# questions about the1.4 l turbo



## noskid (Jul 25, 2013)

Sent that on my phone sorry about the grammer


----------



## iKermit (Dec 13, 2010)

No worries. I fixed your grammar lol.

I believe you want to be able to hear the blow off valve? What are you refering to as "turbo sound"? A CAI or SRI can greatly increase the "sound" of the BOV.


----------



## obermd (Mar 3, 2012)

If I remember correctly the Intake Resonator Delete will also allow the turbo sounds to be heard.


----------



## H3LLON3ARTH (Dec 16, 2011)

obermd said:


> If I remember correctly the Intake Resonator Delete will also allow the turbo sounds to be heard.

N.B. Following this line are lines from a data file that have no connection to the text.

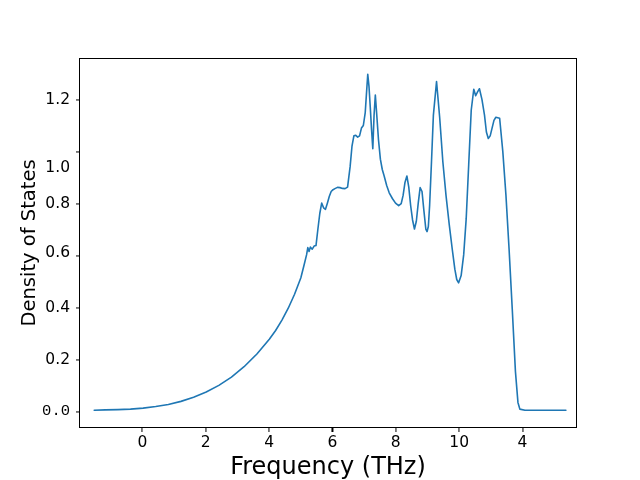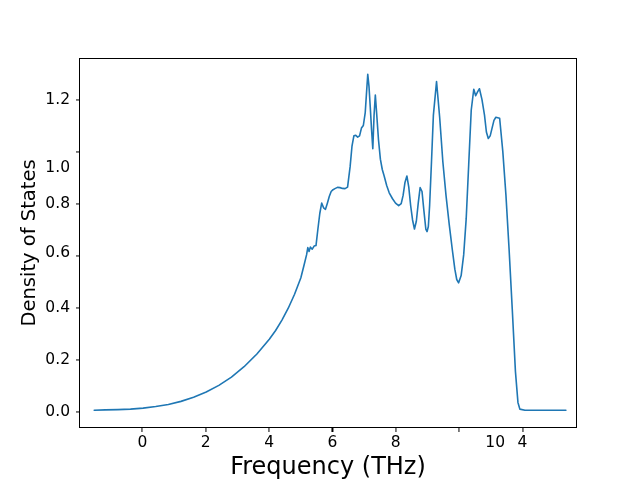--- a/index.html
+++ b/index.html
@@ -96,35 +96,35 @@
 </style>
 </head>
 <body>
 
 <div id="figure">
 
   <div id="y-axis-label">Density of States</div>
   <div id="x-axis-label">Frequency (THz)</div>
 
   <div id="ytick-labels">
-      <div class="ytick-label" style="top: 411.087px; right: 570px;">0.0</div>
+      <div class="ytick-label" style="top: 411.087px; right: 570px; font-family: Liberation Mono, monospace;">0.0</div>
       <div class="ytick-label" style="top: 359.048px; right: 570px; margin-left: 36px;">0.2</div>
       <div class="ytick-label" style="top: 307.008px; right: 570px;">0.4</div>
       <div class="ytick-label" style="top: 252px; right: 570px;">0.6</div>
       <div class="ytick-label" style="top: 202.93px; right: 570px; margin-left: 21px;">0.8</div>
       <div class="ytick-label" style="top: 150.89px; right: 570px; margin-top: 16px;">1.0</div>
       <div class="ytick-label" style="top: 98.8509px; right: 570px;">1.2</div>
     </div>
   <div id="xtick-labels">
       <div class="xtick-label" style="left: 142.359px;">0</div>
       <div class="xtick-label" style="left: 205.718px;">2</div>
       <div class="xtick-label" style="left: 269.076px;">4</div>
       <div class="xtick-label" style="left: 332.435px;">6</div>
       <div class="xtick-label" style="left: 395.794px;">8</div>
-      <div class="xtick-label" style="left: 459.153px; margin-left: 36px;">10</div>
+      <div class="xtick-label" style="left: 459.153px;">10</div>
       <div class="xtick-label" style="left: 522.511px;">4</div>
     </div>
 
   <div id="axes">
     <svg id="plot-svg" viewBox="0 0 498 370" preserveAspectRatio="none">
       <polyline id="dos-line" fill="none" stroke="#1f77b4" stroke-width="1.6" stroke-linejoin="round" stroke-linecap="round" vector-effect="non-scaling-stroke" points="14.26,353.09 25.34,352.83 38.02,352.57 50.69,352.05 63.36,351.01 76.03,349.44 88.70,347.36 101.37,344.24 114.05,340.08 126.72,334.87 139.39,328.11 152.06,319.78 164.73,309.37 177.40,296.88 190.08,281.79 196.41,272.95 202.75,262.54 209.08,250.57 215.42,236.52 221.76,219.87 224.92,207.38 227.46,196.97 228.73,189.68 229.99,193.59 231.26,189.16 233.16,191.24 235.06,188.12 236.96,187.60 238.86,170.95 240.76,155.34 242.66,144.93 244.56,149.61 246.47,151.17 248.37,144.93 250.27,138.16 252.17,133.22 254.07,131.40 255.97,130.36 258.50,129.06 261.04,129.32 263.57,130.10 266.11,130.36 268.64,128.80 271.18,108.50 273.08,87.69 274.98,77.28 276.88,76.76 278.78,78.58 280.68,77.28 282.58,69.47 284.48,66.87 286.38,53.86 287.65,34.35 288.92,15.35 290.18,27.84 291.45,48.66 292.72,70.77 293.98,90.29 295.25,56.46 296.52,36.17 297.79,53.86 299.69,81.18 301.59,100.70 303.49,111.10 305.39,117.61 307.92,127.24 310.46,134.52 313.63,140.25 316.79,144.93 319.96,147.53 322.50,145.45 324.40,137.12 326.30,124.11 328.20,117.61 330.10,128.80 332.00,147.53 333.90,161.84 335.80,170.95 337.70,163.14 339.60,144.93 341.50,129.32 343.40,133.22 345.31,152.74 347.21,170.95 348.47,173.55 349.74,168.35 351.01,147.53 352.91,103.30 354.81,56.46 357.98,22.64 361.15,59.06 364.31,103.30 367.48,137.12 370.65,165.75 373.82,191.77 376.35,211.28 378.25,221.69 380.15,225.07 382.69,217.78 385.22,196.97 387.76,160.54 390.29,105.90 392.82,51.26 395.36,30.44 397.26,36.95 399.16,33.05 401.06,29.92 403.60,40.85 406.13,56.46 408.03,73.38 409.93,79.88 411.83,77.28 413.73,69.47 415.63,61.67 417.53,58.54 419.44,59.06 421.34,59.59 424.50,92.89 427.67,137.12 430.84,191.77 434.01,251.61 437.18,314.06 439.71,345.28 441.61,352.05 446.68,353.09 459.35,353.09 475.19,353.09 487.86,353.09"></polyline>
     </svg>
     <div id="ytick-marks">
         <div class="ytick-mark" style="top: 353.087px; right: 100%;"></div>
         <div class="ytick-mark" style="top: 301.048px; right: 100%;"></div>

You are correct it will give you a slight turbo noise not as much as a K&N Typhoon

Sent From An Antique,
My Original Droid.


----------



## PanJet (Jun 18, 2013)

I grew up on a farm with diesel trucks and large tractors with large turbo diesel engines, so when you say "turbo sound" I think of the jet-engine like whine that spools when the engine comes under load. Compared to those, the Cruze's turbo is inaudible. We're talking a tini tiny little turbo even compared to the diesel pickups running down the road.

Granted, my car is all stock, but the only time I can hear the turbo at all is when you start from a dead stop with the window open. You can just barely hear the turbo whine for the first few seconds as the car accelerates. There just isn't much turbo on this car to make much sound.


----------



## Dragonsys (May 27, 2013)

obermd said:


> If I remember correctly the Intake Resonator Delete will also allow the turbo sounds to be heard.


yes but only between about 2500-3500 RPM, and even then it is still pretty quiet. A SRI will really give you the Turbo Spool & BPV sounds.


----------



## Dragonsys (May 27, 2013)

PanJet said:


> I grew up on a farm with diesel trucks and large tractors with large turbo diesel engines, so when you say "turbo sound" I think of the jet-engine like whine that spools when the engine comes under load. Compared to those, the Cruze's turbo is inaudible. We're talking a tini tiny little turbo even compared to the diesel pickups running down the road.
> 
> Granted, my car is all stock, but the only time I can hear the turbo at all is when you start from a dead stop with the window open. You can just barely hear the turbo whine for the first few seconds as the car accelerates. There just isn't much turbo on this car to make much sound.


With a SRI it is VERY noticeable, from pretty much the entire RPM range


----------



## noskid (Jul 25, 2013)

is there any ways do a sri with out paying for one i have a big cone flitter from my nissan i can put on it, i just need some place to put my dumb air sensor, the only car i have seen with an air sensor like this. this is why i drive 90's car lol


----------



## noskid (Jul 25, 2013)

could i cut a hole for my mas in my cone filter??? would it still work


----------



## Hack (Jul 10, 2013)

No that wouldn't work. The only way to do it is to buy an engineered intake. The maf is a very sensitive device

Sent from AutoGuide.com Free App


----------



## Hoon (Mar 18, 2012)

The MAF is extremely sensitive. It needs to be at the same depth, on the same angle, and in the same size tube it currently is in. 

You really need to buy an intake to make sure the car can properly fuel itself, unless you have the tools and ability to exactly recreate the stock MAF housing.


----------